(Entries taken from a collection)
------------
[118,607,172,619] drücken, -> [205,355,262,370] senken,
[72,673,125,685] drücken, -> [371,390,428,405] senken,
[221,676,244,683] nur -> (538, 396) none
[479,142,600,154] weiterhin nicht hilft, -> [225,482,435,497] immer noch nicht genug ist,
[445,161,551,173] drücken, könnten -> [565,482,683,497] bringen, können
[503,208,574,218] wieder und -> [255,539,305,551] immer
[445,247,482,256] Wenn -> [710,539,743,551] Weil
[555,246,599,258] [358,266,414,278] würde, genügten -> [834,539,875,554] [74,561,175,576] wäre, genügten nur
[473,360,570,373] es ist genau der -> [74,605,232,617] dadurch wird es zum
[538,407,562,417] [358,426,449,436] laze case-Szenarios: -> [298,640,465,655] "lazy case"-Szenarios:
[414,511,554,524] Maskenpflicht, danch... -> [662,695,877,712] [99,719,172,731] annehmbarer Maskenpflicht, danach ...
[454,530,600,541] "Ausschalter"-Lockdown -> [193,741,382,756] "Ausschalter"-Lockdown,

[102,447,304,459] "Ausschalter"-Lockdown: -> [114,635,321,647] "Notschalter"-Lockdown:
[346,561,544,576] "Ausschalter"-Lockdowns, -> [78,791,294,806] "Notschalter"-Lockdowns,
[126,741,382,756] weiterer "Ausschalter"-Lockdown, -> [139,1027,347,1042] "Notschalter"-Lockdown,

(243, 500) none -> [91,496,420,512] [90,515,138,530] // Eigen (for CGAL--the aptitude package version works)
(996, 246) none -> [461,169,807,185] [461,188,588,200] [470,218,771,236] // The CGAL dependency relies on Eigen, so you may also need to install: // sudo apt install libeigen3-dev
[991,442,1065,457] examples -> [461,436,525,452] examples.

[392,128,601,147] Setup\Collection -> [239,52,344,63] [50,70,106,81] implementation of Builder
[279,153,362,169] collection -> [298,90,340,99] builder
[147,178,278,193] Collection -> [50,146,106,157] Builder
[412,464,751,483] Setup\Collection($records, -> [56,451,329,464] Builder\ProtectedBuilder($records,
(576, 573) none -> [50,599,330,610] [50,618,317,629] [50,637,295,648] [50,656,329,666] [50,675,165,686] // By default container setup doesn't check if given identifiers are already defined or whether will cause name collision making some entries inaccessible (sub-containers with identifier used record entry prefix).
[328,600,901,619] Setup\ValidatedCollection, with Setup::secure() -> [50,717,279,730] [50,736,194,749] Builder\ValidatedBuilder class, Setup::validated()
------------
Could you copy every line in the records that holds "with"?

(576, 573) none -> [50,599,330,610] [50,618,317,629] [50,637,295,648] [50,656,329,666] [50,675,165,686] // By default container setup doesn't check if given identifiers are already defined or whether will cause name collision making some entries inaccessible (sub-containers with identifier used record entry prefix).
[328,600,901,619] Setup\ValidatedCollection, with Setup::secure() -> [50,717,279,730] [50,736,194,749] Builder\ValidatedBuilder class, Setup::validated()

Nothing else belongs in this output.